ASSIGNED TASK:
After locating the line that contains "subtotal: 797.63 -> 708.55" in the records below, write out exactly that line and each line after it through the one that contains "total: 746.72 -> 664.77", and nothing else.

[Difference listings]
§

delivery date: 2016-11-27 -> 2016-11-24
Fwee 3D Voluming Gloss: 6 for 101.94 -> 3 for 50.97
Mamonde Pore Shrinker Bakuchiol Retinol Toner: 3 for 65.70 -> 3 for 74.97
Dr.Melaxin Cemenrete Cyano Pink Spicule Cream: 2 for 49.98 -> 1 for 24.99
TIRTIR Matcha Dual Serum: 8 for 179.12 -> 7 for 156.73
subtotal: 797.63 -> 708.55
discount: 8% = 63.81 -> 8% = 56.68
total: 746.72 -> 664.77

§

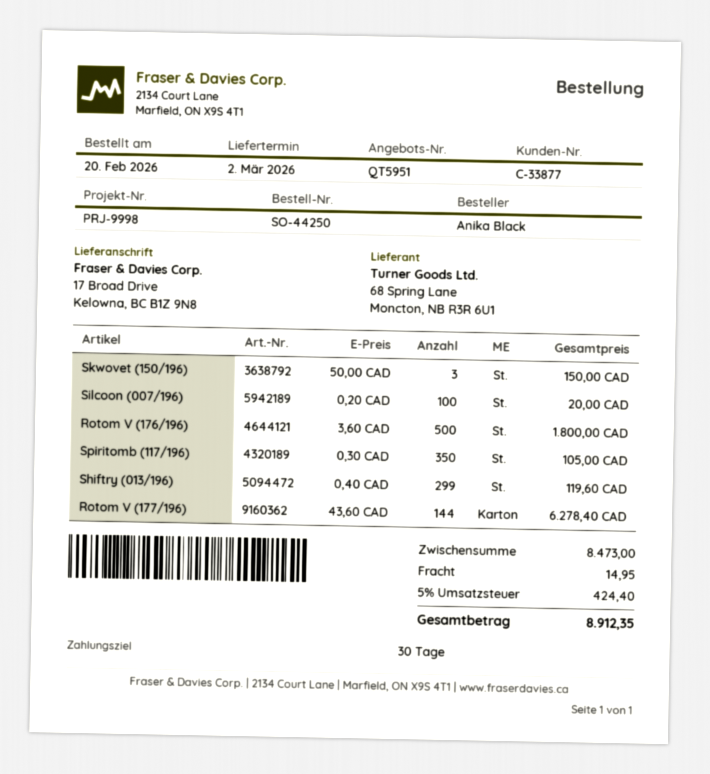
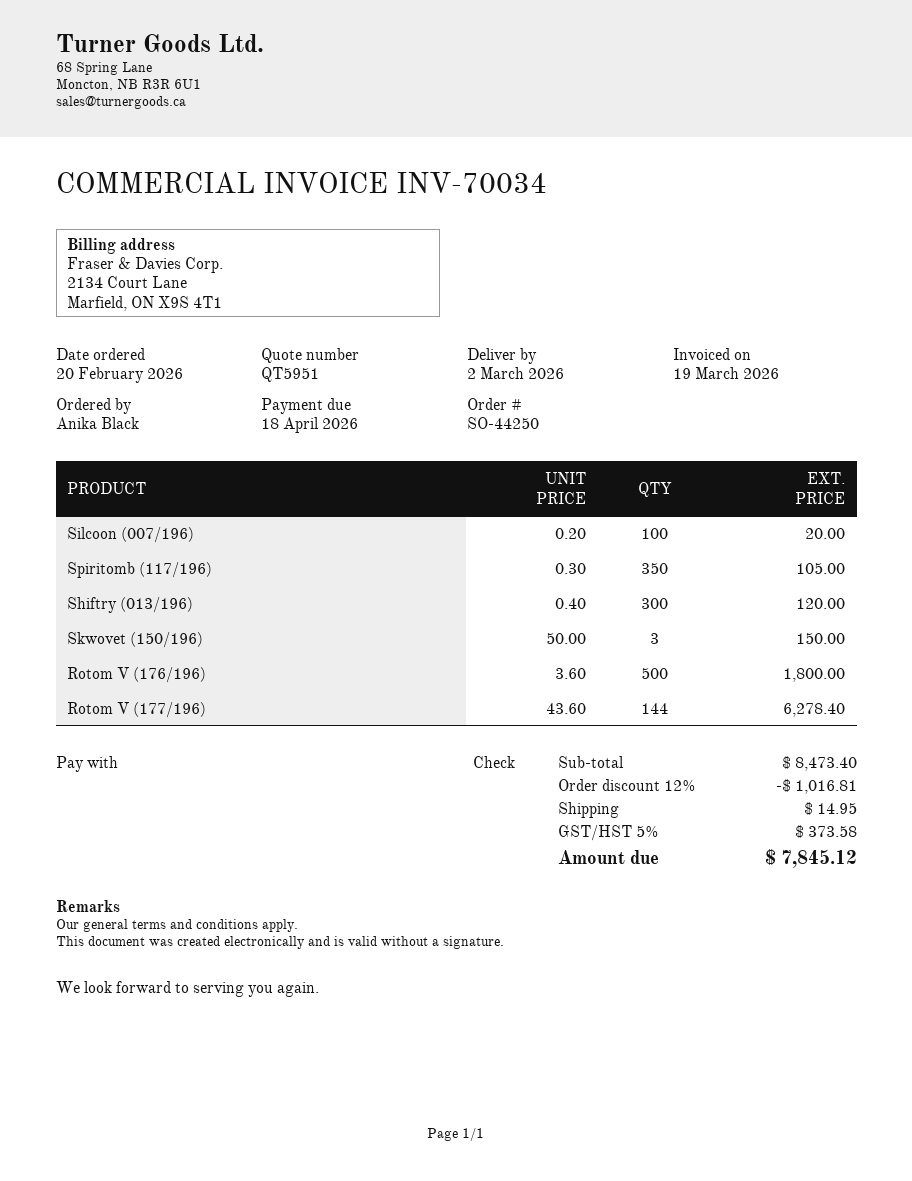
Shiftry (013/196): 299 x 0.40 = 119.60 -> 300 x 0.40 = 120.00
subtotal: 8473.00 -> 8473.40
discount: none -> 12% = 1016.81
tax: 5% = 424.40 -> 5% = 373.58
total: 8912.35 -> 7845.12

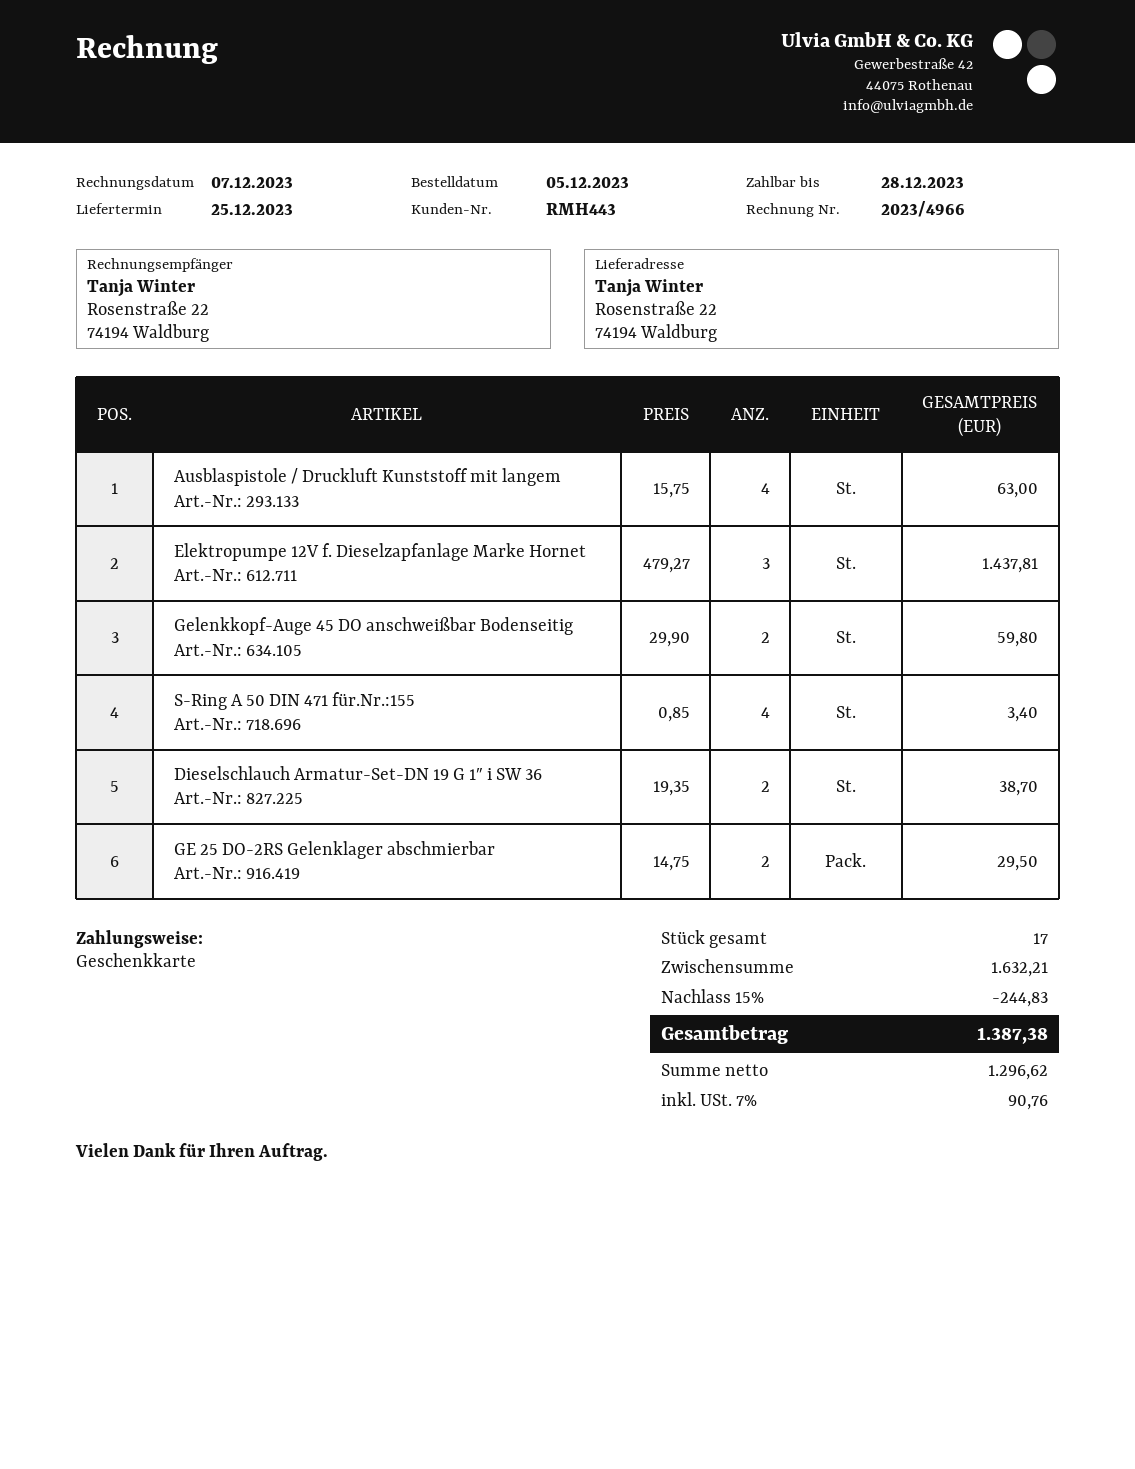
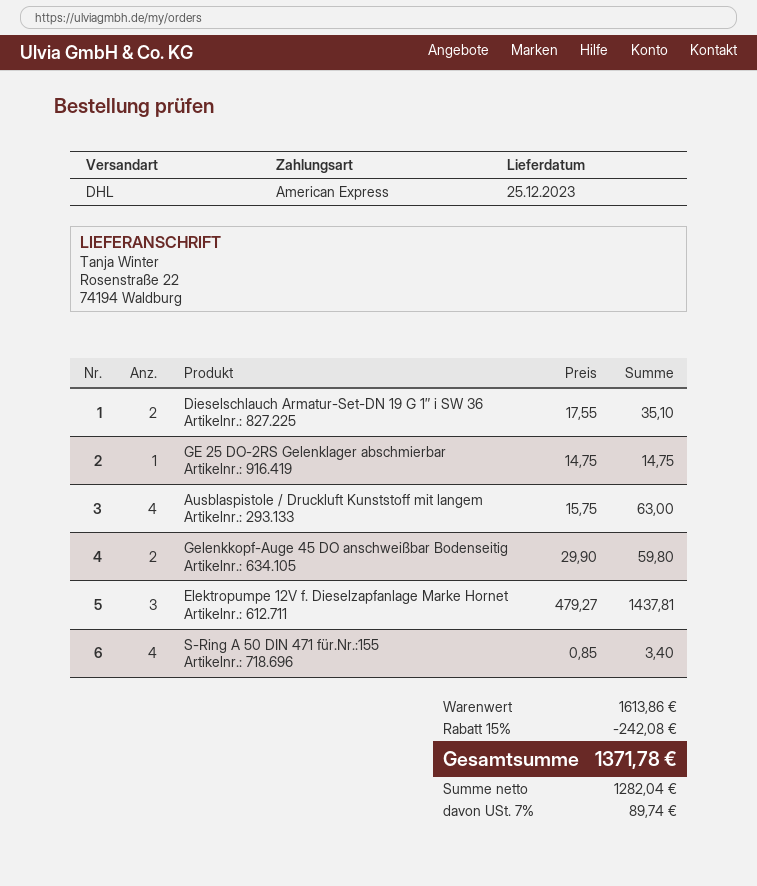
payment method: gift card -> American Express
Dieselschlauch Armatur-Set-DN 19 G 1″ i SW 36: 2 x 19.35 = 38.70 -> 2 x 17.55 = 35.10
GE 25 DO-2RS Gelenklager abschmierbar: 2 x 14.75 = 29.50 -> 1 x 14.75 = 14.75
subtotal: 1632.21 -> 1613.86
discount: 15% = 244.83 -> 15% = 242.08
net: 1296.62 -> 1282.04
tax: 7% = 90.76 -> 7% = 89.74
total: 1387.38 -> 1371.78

§

SOLVED PROBLEM:
subtotal: 797.63 -> 708.55
discount: 8% = 63.81 -> 8% = 56.68
total: 746.72 -> 664.77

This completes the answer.